##### STUDY MATERIAL
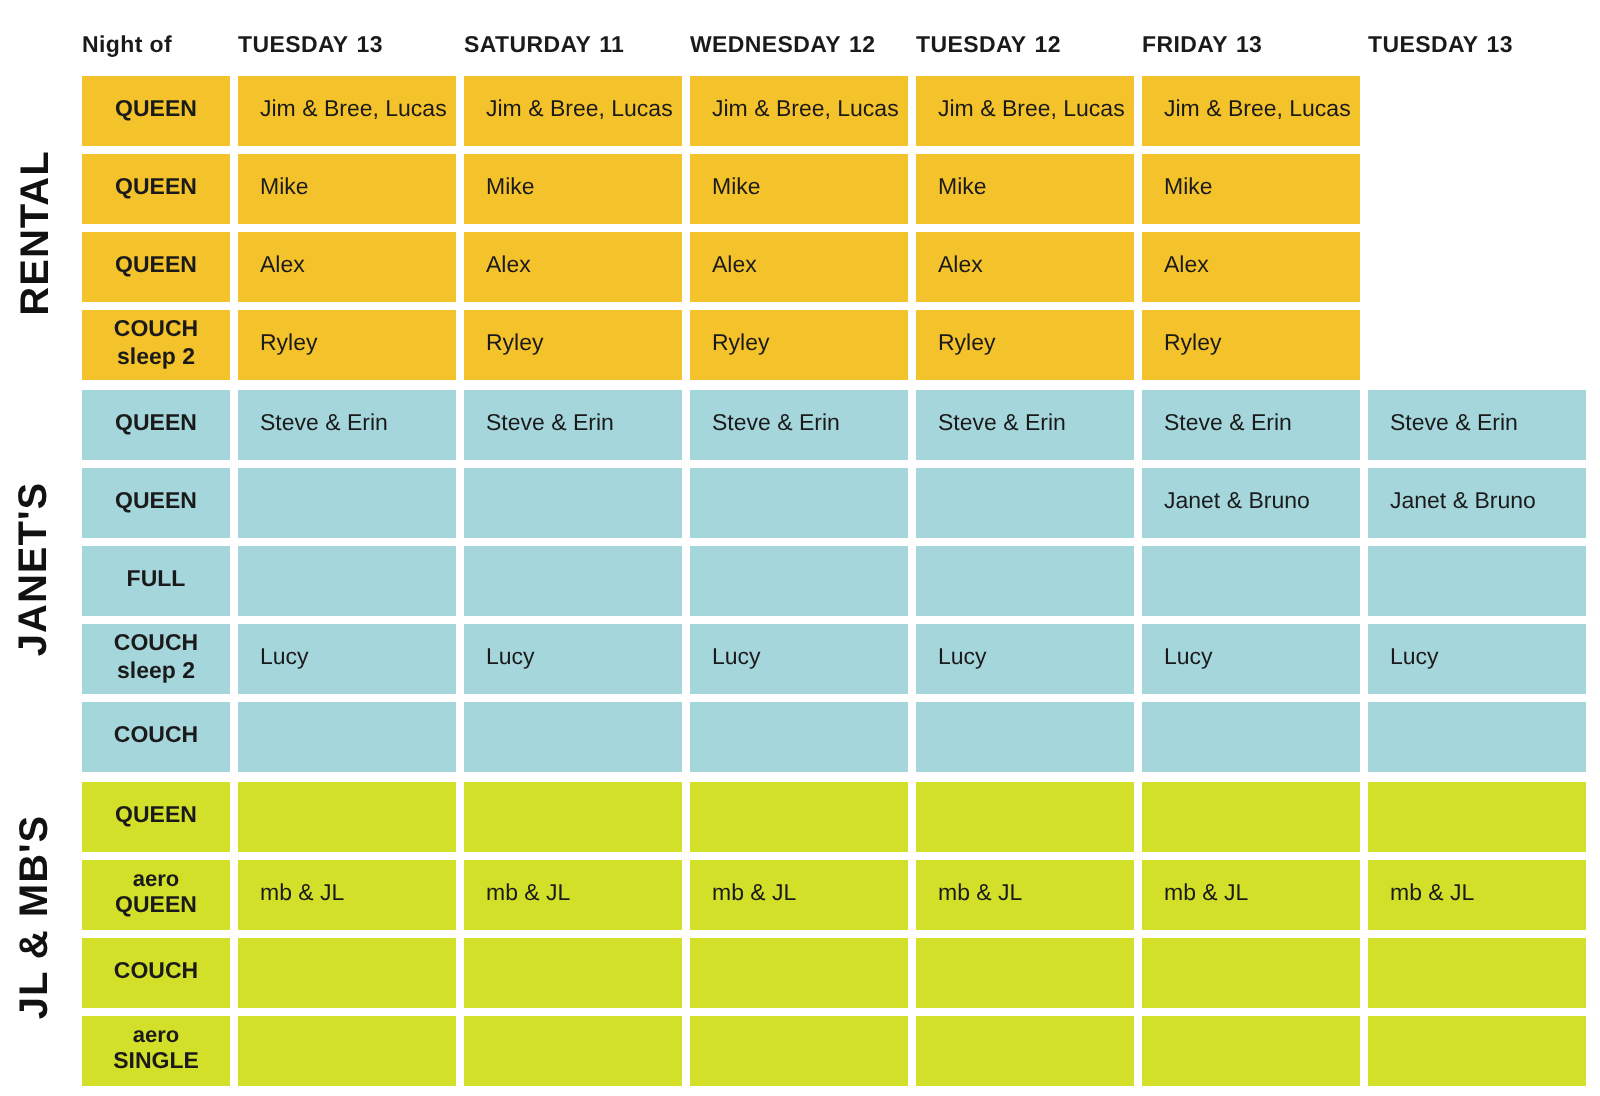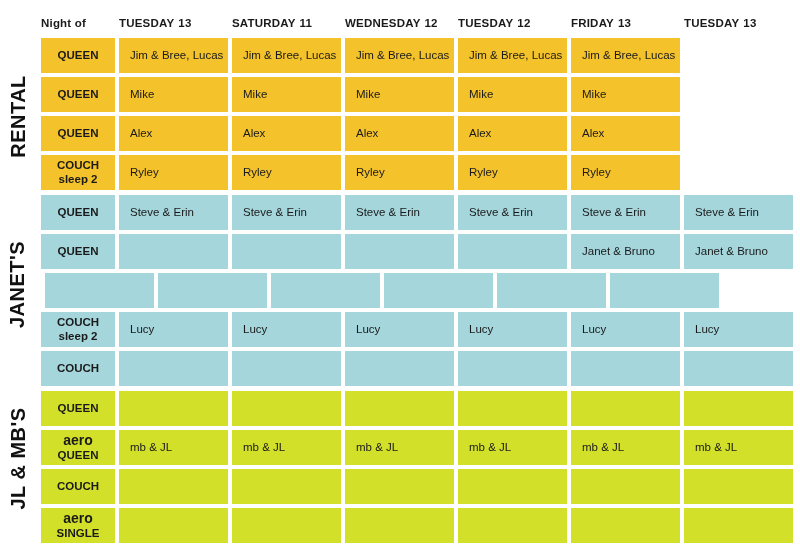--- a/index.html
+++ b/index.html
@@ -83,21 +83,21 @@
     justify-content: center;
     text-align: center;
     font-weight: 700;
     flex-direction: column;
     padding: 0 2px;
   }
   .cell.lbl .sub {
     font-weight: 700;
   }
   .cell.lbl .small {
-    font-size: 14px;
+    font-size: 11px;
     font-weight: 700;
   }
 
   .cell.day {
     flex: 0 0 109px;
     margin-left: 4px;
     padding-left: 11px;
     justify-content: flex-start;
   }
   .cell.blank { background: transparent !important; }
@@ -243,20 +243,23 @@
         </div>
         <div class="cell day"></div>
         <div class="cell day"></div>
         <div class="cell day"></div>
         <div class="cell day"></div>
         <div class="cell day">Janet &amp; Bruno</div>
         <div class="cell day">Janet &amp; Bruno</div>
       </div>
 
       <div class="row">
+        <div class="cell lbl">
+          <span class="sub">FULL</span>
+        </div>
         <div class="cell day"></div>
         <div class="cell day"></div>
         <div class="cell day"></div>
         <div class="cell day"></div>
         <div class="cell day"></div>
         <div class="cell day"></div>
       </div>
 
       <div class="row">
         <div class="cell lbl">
##########
● **WORK REQUIRED**: Show every line from the entries above in which "content" appears.

● **ANSWER TO THE EXERCISE**:
     justify-content: center;
     justify-content: flex-start;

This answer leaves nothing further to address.